Pressemitteilung:

  • Bielefeld, 10. Oktober 2012
FH und Uni Bielefeld unter den Gewinnern von „NRW.Forschungskooperationen“

Pflege sowie Nano- und Bio- Technologie in der Region aufgewertet

FH und Uni Bielefeld unter den Gewinnern von „NRW.Forschungskooperationen“

Pflege sowie Nano- und Bio- Technologie in der Region aufgewertet

Unter den sechs Gewinnern des Wettbewerbs „NRW.Forschungskooperationen“, ausgerufen vom Ministerium für Innovation, Wissenschaft und Forschung des Landes NRW, behaupteten sich die Fachhochschule und Universität Bielefeld gleich doppelt gegen die Konkurrenz.
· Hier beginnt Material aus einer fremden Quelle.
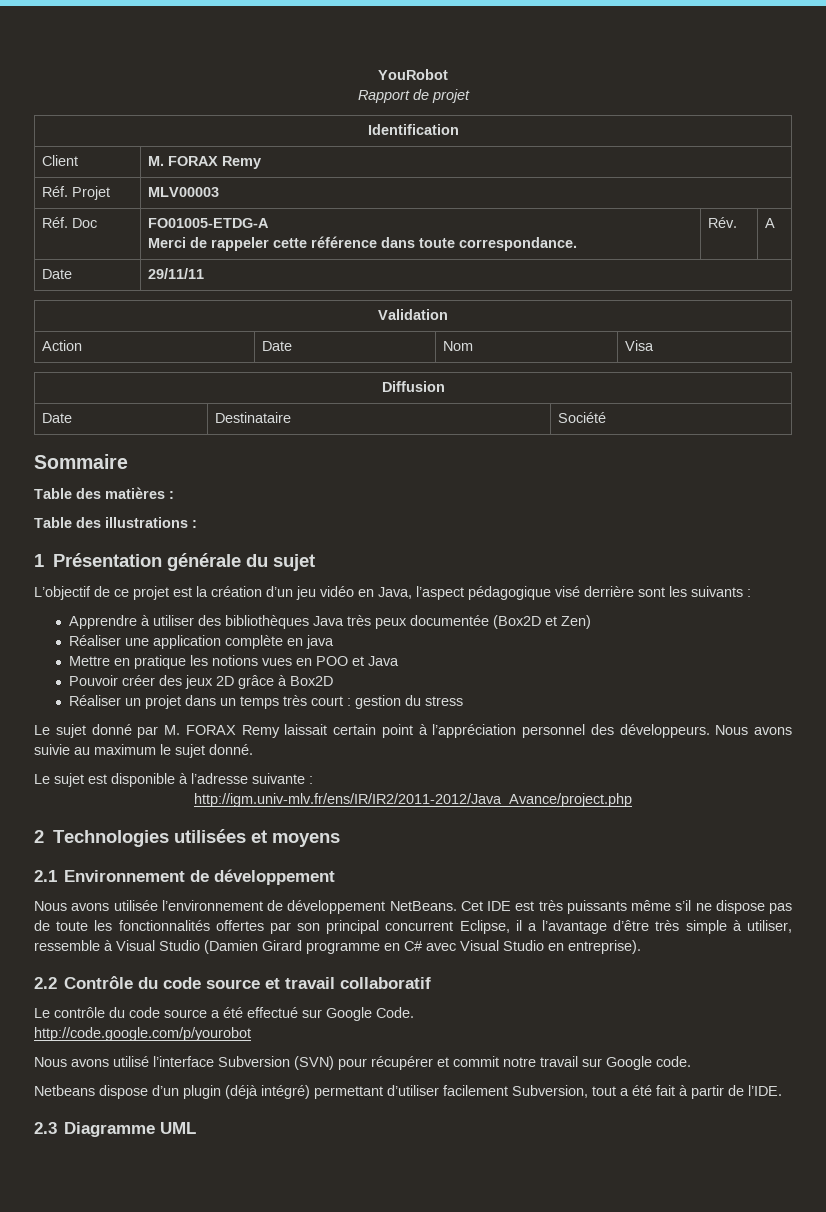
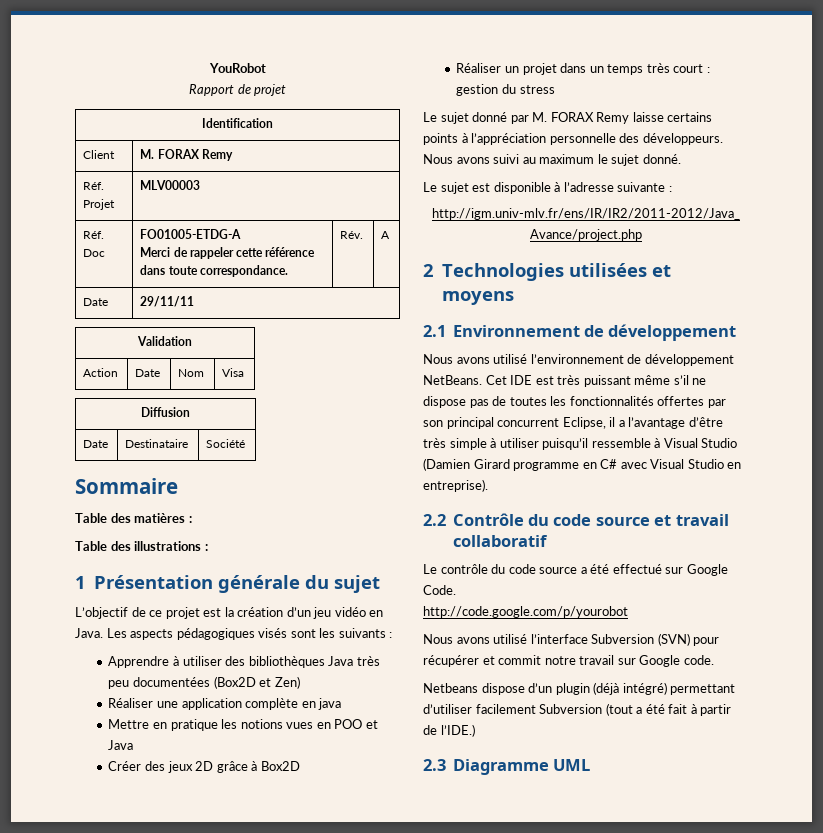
- L’objectif de ce projet est la création d’un jeu vidéo en Java, l’aspect pédagogique visé derrière sont les suivants :
+ L’objectif de ce projet est la création d’un jeu vidéo en Java. Les aspects pédagogiques visés sont les suivants :
- Apprendre à utiliser des bibliothèques Java très peux documentée (Box2D et Zen)
+ Apprendre à utiliser des bibliothèques Java très peu documentées (Box2D et Zen)
- Pouvoir créer des jeux 2D grâce à Box2D
+ Créer des jeux 2D grâce à Box2D
- Le sujet donné par M. FORAX Remy laissait certain point à l’appréciation personnel des développeurs.
+ Le sujet donné par M. FORAX Remy laisse certains points à l’appréciation personnelle des développeurs.
- Nous avons suivie au maximum le sujet donné.
+ Nous avons suivi au maximum le sujet donné.
- Nous avons utilisée l’environnement de développement NetBeans.
+ Nous avons utilisé l’environnement de développement NetBeans.
- Cet IDE est très puissants même s’il ne dispose pas de toute les fonctionnalités offertes par son principal concurrent Eclipse, il a l’avantage d’être très simple à utiliser, ressemble à Visual Studio (Damien Girard programme en C# avec Visual Studio en entreprise).
+ Cet IDE est très puissant même s’il ne dispose pas de toutes les fonctionnalités offertes par son principal concurrent Eclipse, il a l’avantage d’être très simple à utiliser puisqu’il ressemble à Visual Studio (Damien Girard programme en C# avec Visual Studio en entreprise).
- Netbeans dispose d’un plugin (déjà intégré) permettant d’utiliser facilement Subversion, tout a été fait à partir de l’IDE.
+ Netbeans dispose d’un plugin (déjà intégré) permettant d’utiliser facilement Subversion (tout a été fait à partir de l’IDE.)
Dazu der Landtagsabgeordnete Günter Garbrecht:
„Insgesamt 24 Anträge wurden von einer unabhängigen Jury aus Fachwissenschaftlern bewertet und gerankt mit dem Ergebnis, dass gleich zwei Projektteams aus Bielefeld zu den sechs Gewinnern des Wettbewerbs zählen. Dies zeigt die überdurchschnittlich hohe Qualität, mit der am Standort Bielefeld gearbeitet wird.“ Insgesamt fließen für die Forschungskooperation „Modellbasierte Realisierung intelligenter Systeme in der Nano- und Bio-Technologie“ sowie für „Nutzerorientierte Versorgung bei chronischer Krankheit und Pflegebedürftigkeit“ 3 Millionen Euro nach Bielefeld, verteilt auf drei Jahre.
„Mit der gestiegenen Anzahl an Promotionsmöglichkeiten im Bereich Pflege wird die notwendige Akademisierung in diesem Bereich deutlich vorangetrieben“, so der Abgeordnete. „Zudem wird mit dem Landesprojekt die Durchlässigkeit des Hochschulsystems erhöht.“ Damit wurde eine der zentralen Forderungen der OWL-Regionalkonferenz umgesetzt.
„Insgesamt stärkt die Aufwertung der Pflege im System der gesundheitlichen Versorgung den Wis-senschafts- und Gesundheitsstandort Ostwestfalen-Lippe“. Im Übrigen werde damit einer Forderung der Regionalkonferenz ‚Wissenschaftsstandort OWL 2011‘ vom Dezember 2011 entsprochen, so der Abgeordnete abschließend.
Das Förderprogramm ist Teil des Maßnahmenpakets zur Stärkung der Fachhochschulen, das anlässlich des 40-jährigen Bestehens der Fachhochschulen in Nordrhein-Westfalen im Herbst vergangenen Jahres vorgestellt wurde.
Da Fachhochschulen im Gegensatz zu Universitäten kein eigenständiges Promotionsrecht besitzen, kommt der durch dieses Programm intensivierten Zusammenarbeit zwischen den Hochschultypen eine immens wichtige Bedeutung zu.